Data shown Start Marker
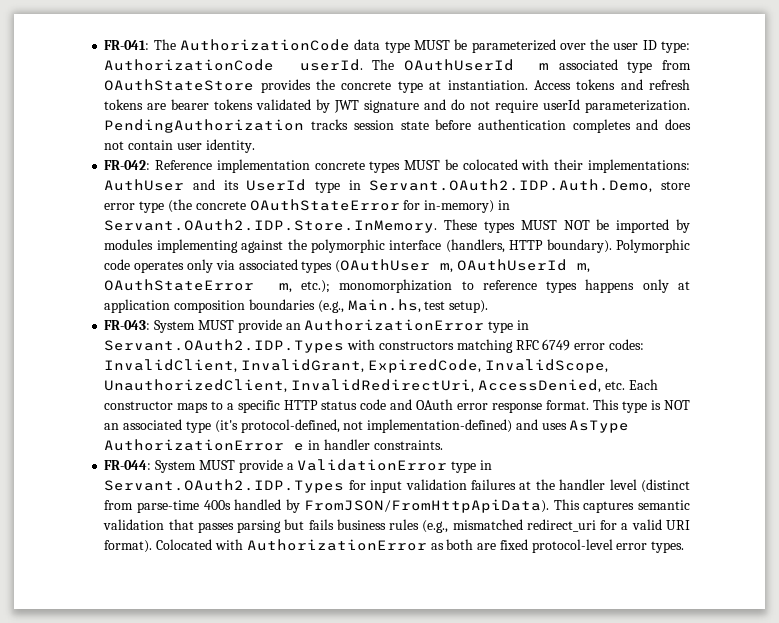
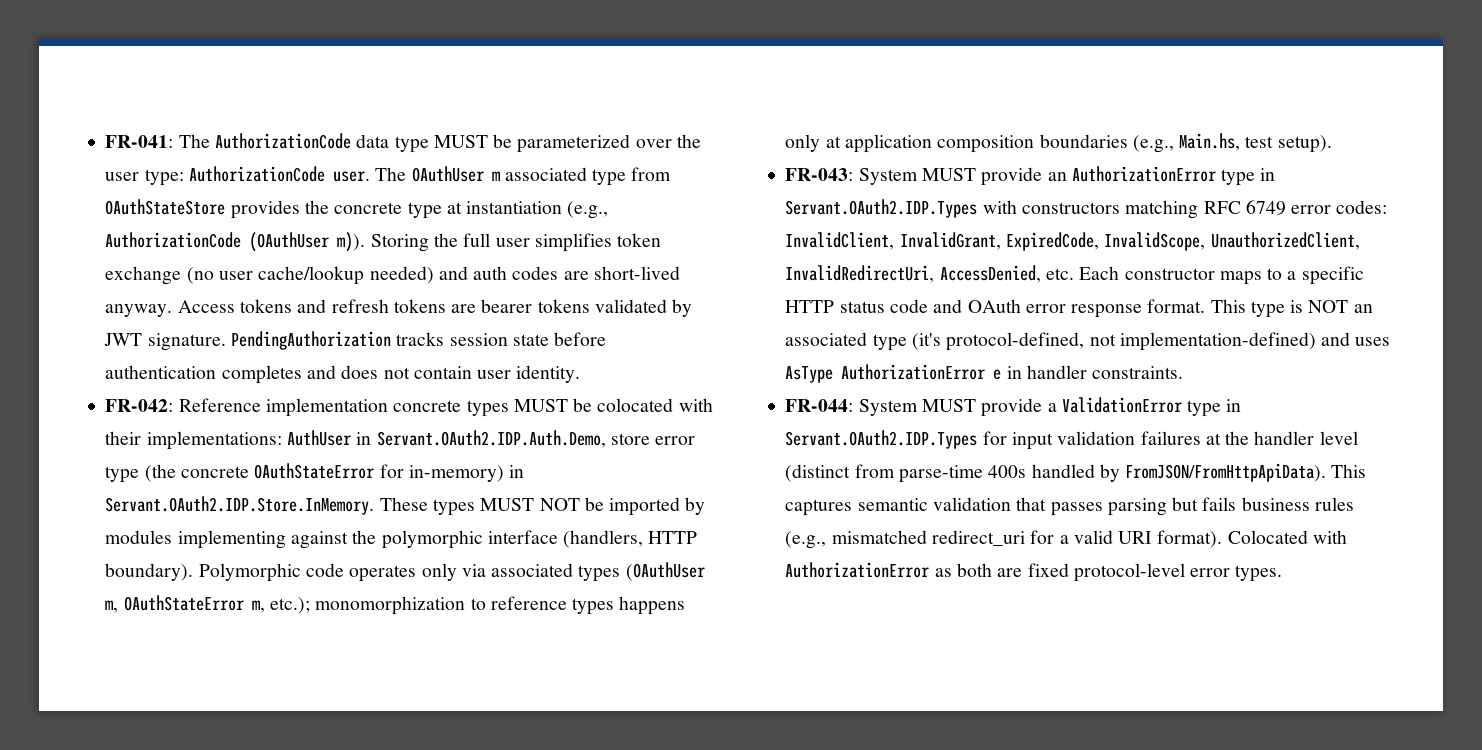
- FR-041: The AuthorizationCode data type MUST be parameterized over the user ID type: AuthorizationCode userId. The OAuthUserId m associated type from OAuthStateStore provides the concrete type at instantiation.
+ FR-041: The AuthorizationCode data type MUST be parameterized over the user type: AuthorizationCode user. The OAuthUser m associated type from OAuthStateStore provides the concrete type at instantiation (e.g., AuthorizationCode (OAuthUser m)). Storing the full user simplifies token exchange (no user cache/lookup needed) and auth codes are short-lived anyway.
- Access tokens and refresh tokens are bearer tokens validated by JWT signature and do not require userId parameterization.
+ Access tokens and refresh tokens are bearer tokens validated by JWT signature.
- FR-042: Reference implementation concrete types MUST be colocated with their implementations: AuthUser and its UserId type in Servant.OAuth2.IDP.Auth.Demo, store error type (the concrete OAuthStateError for in-memory) in Servant.OAuth2.IDP.Store.InMemory. These types MUST NOT be imported by modules implementing against the polymorphic interface (handlers, HTTP boundary).
+ FR-042: Reference implementation concrete types MUST be colocated with their implementations: AuthUser in Servant.OAuth2.IDP.Auth.Demo, store error type (the concrete OAuthStateError for in-memory) in Servant.OAuth2.IDP.Store.InMemory. These types MUST NOT be imported by modules implementing against the polymorphic interface (handlers, HTTP boundary).
- Polymorphic code operates only via associated types (OAuthUser m, OAuthUserId m, OAuthStateError m, etc.); monomorphization to reference types happens only at application composition boundaries (e.g., Main.hs, test setup).
+ Polymorphic code operates only via associated types (OAuthUser m, OAuthStateError m, etc.); monomorphization to reference types happens only at application composition boundaries (e.g., Main.hs, test setup).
Data shown End Marker
◆ **Problem**
Find each line in the records holding the string "refresh" and show it.

◆ **Written answer**
- Access tokens and refresh tokens are bearer tokens validated by JWT signature and do not require userId parameterization.
+ Access tokens and refresh tokens are bearer tokens validated by JWT signature.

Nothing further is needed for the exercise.